June 11th, 2009
As previously noted, I’ve been trying to get a bit more of a regular exercise regimen going, starting with a bunch of upper-body exercises with 3lb hand weights while I wait for the espresso machine to heat up. Not long into this, I started adding in first inward and outward blocks, then upward and downward blocks. It wasn’t long before the Silly Goose wandered into one of my exercise sessions, and so I ended up teaching her the basic inward, outward and upward blocks. She doesn’t practise, so her form is pretty sloppy, but she’s grasped the basics.
Today, I started adding in forward snap kicks as well. It turns out I can do a left-foot forward snap kick pretty easily, but right foot is much harder because I cannot plant my left foot properly — for my left foot to be close enough to under me to support me even for that brief moment, my weight has to be divided about 60/40 between the ball of my foot and my toes, and my heel isn’t within two inches of the floor. My foot also isn’t level side-to-side because the first ray of my foot is dropped about half an inch relative to the rest of my foot, which throws my foot to the outside. So my balance on that side is terrible; I can barely keep my balance even long enough to throw a snap kick.

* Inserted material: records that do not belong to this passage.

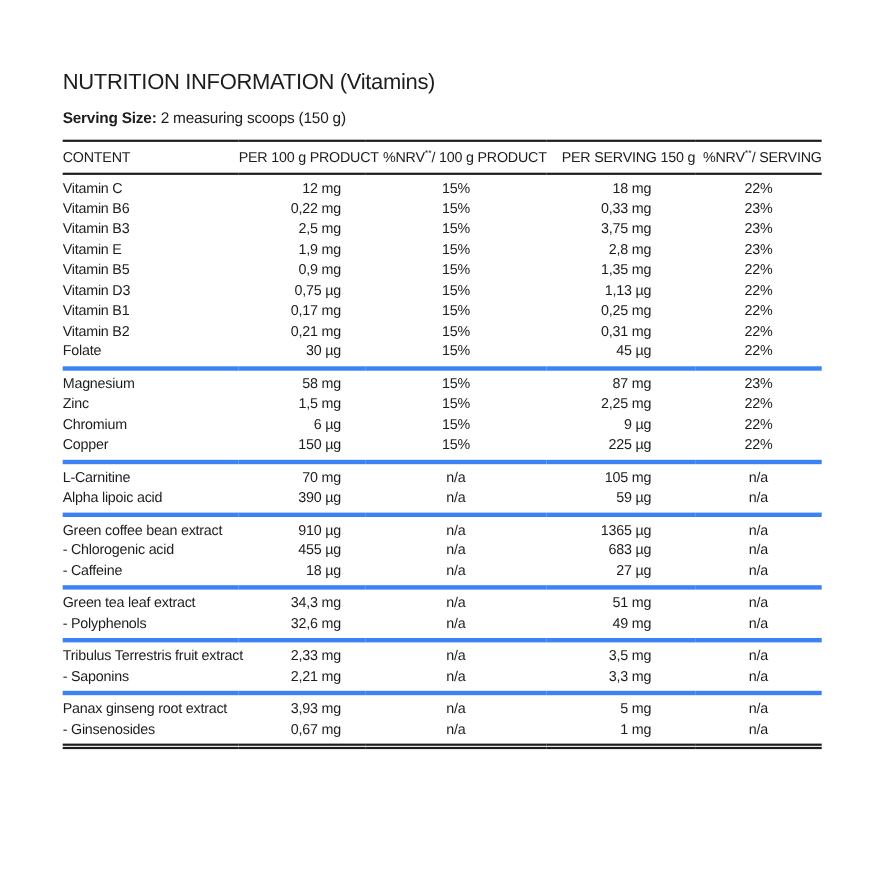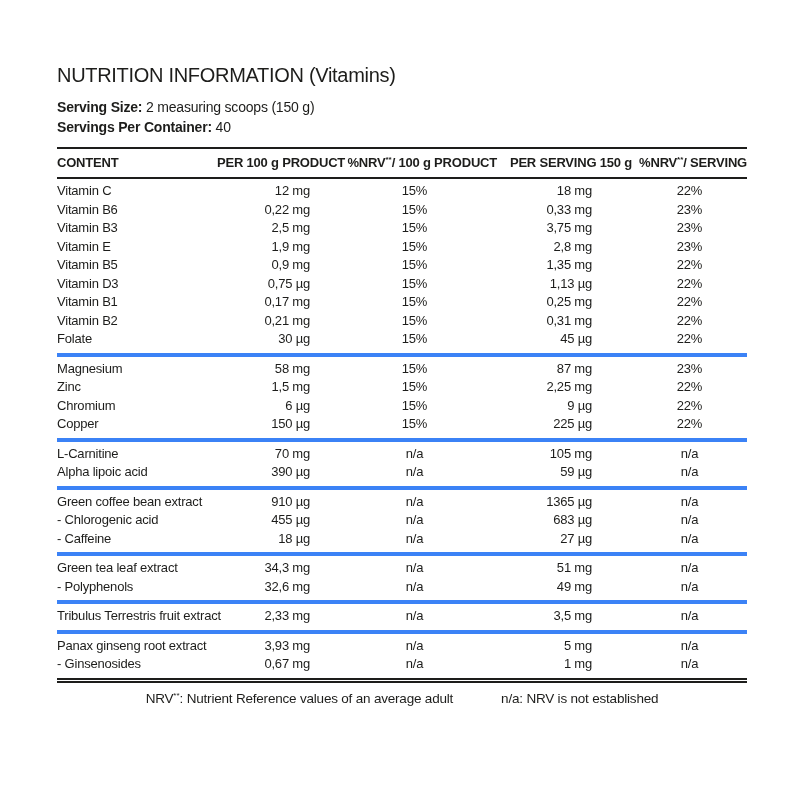--- a/index.html
+++ b/index.html
@@ -34,21 +34,21 @@
   table.nutrition {
     border-collapse: collapse;
     table-layout: fixed;
     width: 690px;
     margin-top: 10px;
     border-top: 2px solid #1d1d1b;
     border-bottom: 5px double #1d1d1b;
   }
   thead th {
     font-size: 13px;
-    font-weight: 700;
+    font-weight: 400;
     letter-spacing: -0.2px;
     padding: 6px 0 7px 0;
     border-bottom: 2px solid #1d1d1b;
     white-space: nowrap;
   }
   th.col-name    { text-align: left; }
   th.col-per100  { }
   th.col-nrv100  { text-align: right; }
   th.col-serving { text-align: right; }
   th.col-nrvsrv  { text-align: right; }
@@ -97,24 +97,20 @@
 
 <div class="page">
 
   <h1 class="title">NUTRITION INFORMATION (Vitamins)</h1>
 
   <div class="meta-line">
     <span class="meta-label">Serving Size:</span>
     <span class="meta-value">2 measuring scoops (150 g)</span>
   </div>
 
-  <div class="meta-line">
-    <span class="meta-label">Servings Per Container:</span>
-    <span class="meta-value">40</span>
-  </div>
 
   <table class="nutrition">
     <colgroup>
       <col style="width:160px">
       <col style="width:115px">
       <col style="width:165px">
       <col style="width:135px">
       <col style="width:115px">
     </colgroup>
     <thead>
@@ -278,37 +274,40 @@
         </tr>
       </tbody>
       <tbody class="group">
         <tr>
           <td class="col-name">Tribulus Terrestris fruit extract</td>
           <td class="col-per100">2,33 mg</td>
           <td class="col-nrv100">n/a</td>
           <td class="col-serving">3,5 mg</td>
           <td class="col-nrvsrv">n/a</td>
         </tr>
+        <tr>
+          <td class="col-name">- Saponins</td>
+          <td class="col-per100">2,21 mg</td>
+          <td class="col-nrv100">n/a</td>
+          <td class="col-serving">3,3 mg</td>
+          <td class="col-nrvsrv">n/a</td>
+        </tr>
       </tbody>
       <tbody class="group">
         <tr>
           <td class="col-name">Panax ginseng root extract</td>
           <td class="col-per100">3,93 mg</td>
           <td class="col-nrv100">n/a</td>
           <td class="col-serving">5 mg</td>
           <td class="col-nrvsrv">n/a</td>
         </tr>
         <tr>
           <td class="col-name">- Ginsenosides</td>
           <td class="col-per100">0,67 mg</td>
           <td class="col-nrv100">n/a</td>
           <td class="col-serving">1 mg</td>
           <td class="col-nrvsrv">n/a</td>
         </tr>
       </tbody>
     </table>
 
-  <div class="footer">
-    <span><span>NRV</span><sup>**</sup><span>: Nutrient Reference values of an average adult</span></span>
-    <span><span>n/a: NRV is not established</span></span>
-  </div>
 
 </div>
 
 </body></html>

Anyway, once again Goose wandered in while I was trying to do the right foot front snap kicks, and started trying to copy what I was doing, so I started correcting her, and then the Dread Pirate Bignum got into the act, except that Pirate was really excited about it (even more so than Goose) and wanted to turn it into some kind of wild leaping thing out of bad anime. So I would up teaching them both the basics of the front snap kick. Pirate had a big over-excited problem going on and wouldn’t pay attention at all, then got bored after a couple of minutes, but Goose at least got the basic idea, although she wasn’t really paying the least attention to her stance and I had to keep correcting her. She wasn’t getting the form too well either; she kept leaning back and hunching her forward shoulder into it, she kept letting her stance get too narrow, and when she thought she’d got it, she forgot about what she was supposed to be doing, and ended up letting it drift into something somewhere between a side snap kick and a side thrust kick, so then I wound up having to show her those and the difference between them as well to show her what she was doing wrong. So once again my intended exercise session turned into martial-arts instruction.

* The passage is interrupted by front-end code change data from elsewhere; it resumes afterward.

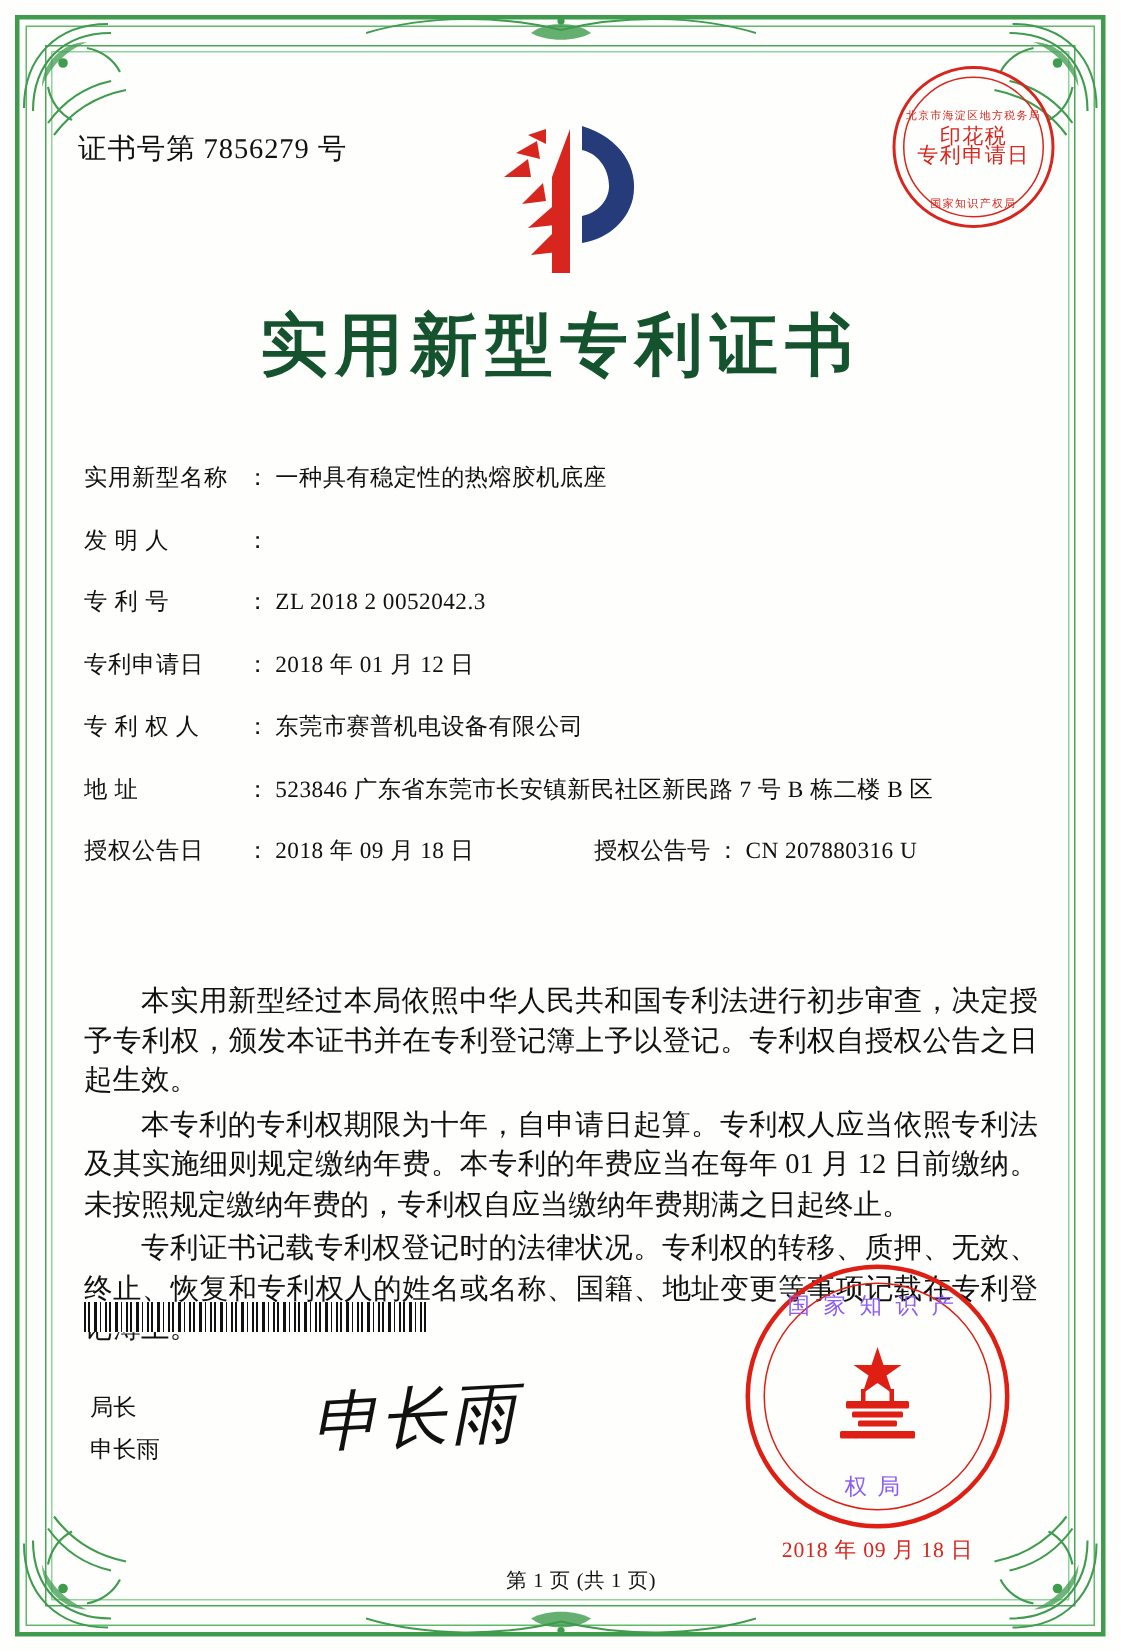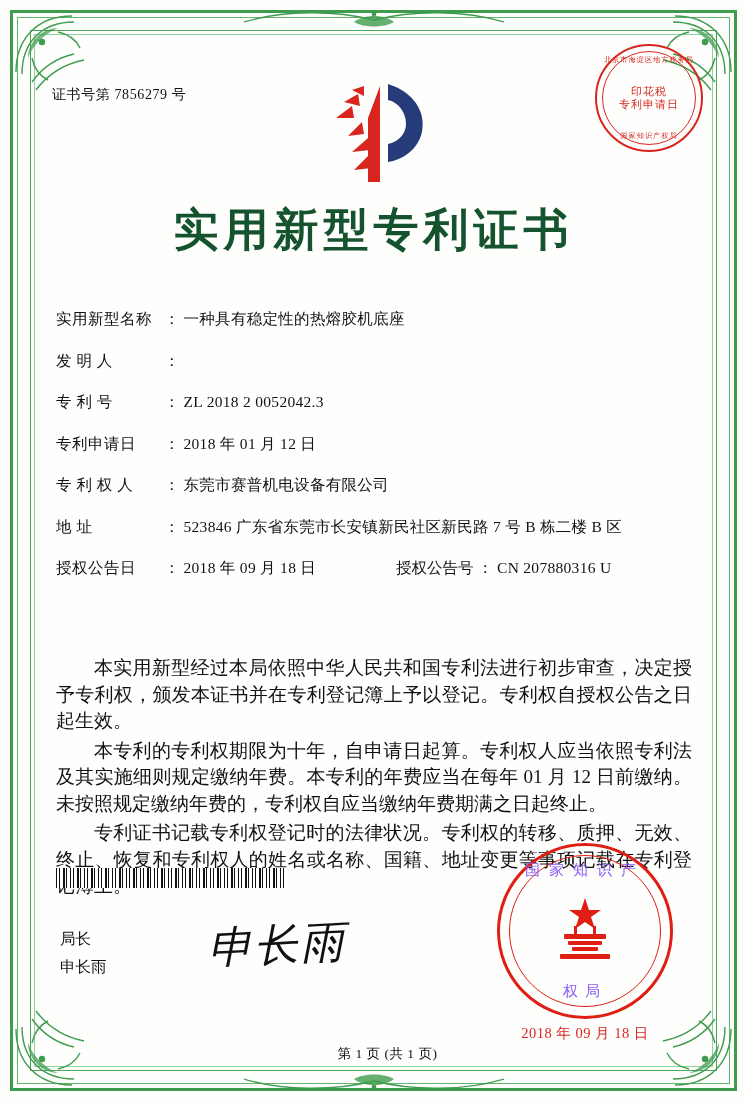--- a/index.html
+++ b/index.html
@@ -73,21 +73,21 @@
     bottom: 8px;
     transform: translateX(-50%) scaleY(-1);
     color: #3f9b4e;
   }
 
   
   .cert-no {
     position: absolute;
     left: 52px;
     top: 86px;
-    font-size: 14px;
+    font-size: 19px;
     letter-spacing: 0.6px;
     color: #111;
   }
 
   
   .logo {
     position: absolute;
     left: 318px;
     top: 78px;
     width: 120px;
@@ -117,30 +117,30 @@
   .stamp-top .arc-text,
   .stamp-top .arc-text-bottom {
     position: absolute;
     left: 0; right: 0;
     text-align: center;
     color: #d8261f;
     font-size: 7.2px;
     letter-spacing: 1px;
     white-space: nowrap;
   }
-  .stamp-top .arc-text { top: 11px; }
+  .stamp-top .arc-text { top: 28px; }
   .stamp-top .arc-text-bottom { bottom: 11px; }
   .stamp-top .mid {
     position: absolute;
     left: 0; right: 0;
     top: 50%;
     transform: translateY(-50%);
     text-align: center;
     color: #d8261f;
-    font-size: 11px;
+    font-size: 14px;
     line-height: 13px;
     letter-spacing: 1px;
   }
 
   
   .main-title {
     position: absolute;
     left: 0; right: 0;
     top: 200px;
     text-align: center;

Goose probably could actually do pretty well at a martial art, if she could calm down and take the time to properly learn the techniques and develop a bit better awareness of her stance and her form, and if she could develop the patience and and the ... dedication, for lack of a better word ... to actually practice. But at the moment, she’s only willing to put enough effort into it to flail wildly around and think she’s Naruto.
Still, at least she has the “worst swordsman in Spain” thing going for her, and the fact that she’s big and strong for her age.